Let $f_n(x) : \mathbb{R} \rightarrow \mathbb{R}$ be defined as $\dfrac{x}{n}$. Is $f_n$ uniformly convergent?
With "$(a_n)$ is limited and $(b_n)$ converges to 0 $\Rightarrow (a_nb_n)$ converges also to 0" i would guess that $x\cdot \dfrac{1}{n}$ converges uniformly but $x$ is not limited in this case. So does ist converge uniformly or not?
If you are taking $x \in [a, b]$ a fixed, closed sub-interval of $\mathbb{R}$, then $|\frac{x}{n}| \leq |\frac{b}{n}|$, which can be made arbitrarily small only depending on the value of $n$.
If you are taking $x \in \mathbb{R}$, then given any $\epsilon > 0$, there exists $x \in \mathbb{R}$ such that $|\frac{x}{n}| \geq \epsilon$ (it is enough to choose $x \geq n \epsilon$).
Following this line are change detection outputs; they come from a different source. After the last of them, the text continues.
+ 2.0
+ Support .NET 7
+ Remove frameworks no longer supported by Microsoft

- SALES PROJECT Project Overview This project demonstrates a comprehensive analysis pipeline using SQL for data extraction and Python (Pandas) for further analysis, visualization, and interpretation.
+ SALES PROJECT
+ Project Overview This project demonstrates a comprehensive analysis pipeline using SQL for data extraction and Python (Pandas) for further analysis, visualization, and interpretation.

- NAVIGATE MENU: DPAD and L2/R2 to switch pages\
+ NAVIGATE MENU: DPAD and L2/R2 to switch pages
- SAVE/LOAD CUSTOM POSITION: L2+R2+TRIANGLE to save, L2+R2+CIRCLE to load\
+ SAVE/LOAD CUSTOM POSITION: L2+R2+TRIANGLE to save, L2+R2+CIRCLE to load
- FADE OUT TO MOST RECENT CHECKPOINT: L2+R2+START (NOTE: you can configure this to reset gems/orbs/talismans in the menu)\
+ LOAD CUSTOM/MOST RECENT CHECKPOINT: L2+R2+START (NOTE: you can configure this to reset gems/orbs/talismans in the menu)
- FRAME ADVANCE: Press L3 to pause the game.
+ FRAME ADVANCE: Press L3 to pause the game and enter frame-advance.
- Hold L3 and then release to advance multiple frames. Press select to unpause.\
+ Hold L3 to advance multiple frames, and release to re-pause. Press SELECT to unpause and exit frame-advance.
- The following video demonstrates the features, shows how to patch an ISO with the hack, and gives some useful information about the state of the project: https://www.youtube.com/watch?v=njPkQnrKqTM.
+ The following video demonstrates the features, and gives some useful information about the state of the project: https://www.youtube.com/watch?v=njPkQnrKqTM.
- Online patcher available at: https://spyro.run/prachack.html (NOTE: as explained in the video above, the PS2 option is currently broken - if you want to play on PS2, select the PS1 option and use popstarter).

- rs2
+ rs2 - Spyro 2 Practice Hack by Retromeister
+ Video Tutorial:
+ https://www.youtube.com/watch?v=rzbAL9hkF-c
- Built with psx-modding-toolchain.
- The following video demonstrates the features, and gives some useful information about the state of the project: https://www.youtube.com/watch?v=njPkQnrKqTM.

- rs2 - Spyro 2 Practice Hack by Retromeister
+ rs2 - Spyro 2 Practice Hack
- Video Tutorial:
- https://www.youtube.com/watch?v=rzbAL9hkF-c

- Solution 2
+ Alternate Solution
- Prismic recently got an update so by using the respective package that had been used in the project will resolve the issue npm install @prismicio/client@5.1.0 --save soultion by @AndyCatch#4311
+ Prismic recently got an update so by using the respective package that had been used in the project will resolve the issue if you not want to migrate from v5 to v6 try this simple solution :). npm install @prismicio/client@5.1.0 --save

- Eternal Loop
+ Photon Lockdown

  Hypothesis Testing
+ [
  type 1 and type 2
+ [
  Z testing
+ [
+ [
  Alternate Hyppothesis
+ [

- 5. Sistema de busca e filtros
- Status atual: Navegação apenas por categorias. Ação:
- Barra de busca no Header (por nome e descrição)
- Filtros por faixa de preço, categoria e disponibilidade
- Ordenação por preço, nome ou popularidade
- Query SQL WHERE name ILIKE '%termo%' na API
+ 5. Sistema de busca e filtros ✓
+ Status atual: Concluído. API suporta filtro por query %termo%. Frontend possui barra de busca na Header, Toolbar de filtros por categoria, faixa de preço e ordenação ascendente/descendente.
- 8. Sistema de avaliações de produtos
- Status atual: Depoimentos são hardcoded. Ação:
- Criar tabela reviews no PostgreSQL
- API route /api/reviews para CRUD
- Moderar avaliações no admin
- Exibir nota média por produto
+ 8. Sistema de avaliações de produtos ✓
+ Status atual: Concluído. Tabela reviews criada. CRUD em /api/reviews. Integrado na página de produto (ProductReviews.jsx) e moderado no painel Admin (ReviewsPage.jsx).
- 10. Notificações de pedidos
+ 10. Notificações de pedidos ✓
So you cannot have $|\frac{x}{n}| \leq \epsilon$ for all $x$ as soon as $n$ is big enough. Hence the convergence is not uniform on $\mathbb{R}$.
It really depends on which space you are considering your set of functions: on every bounded set the convergence will be uniform, in every unbounded, not uniform.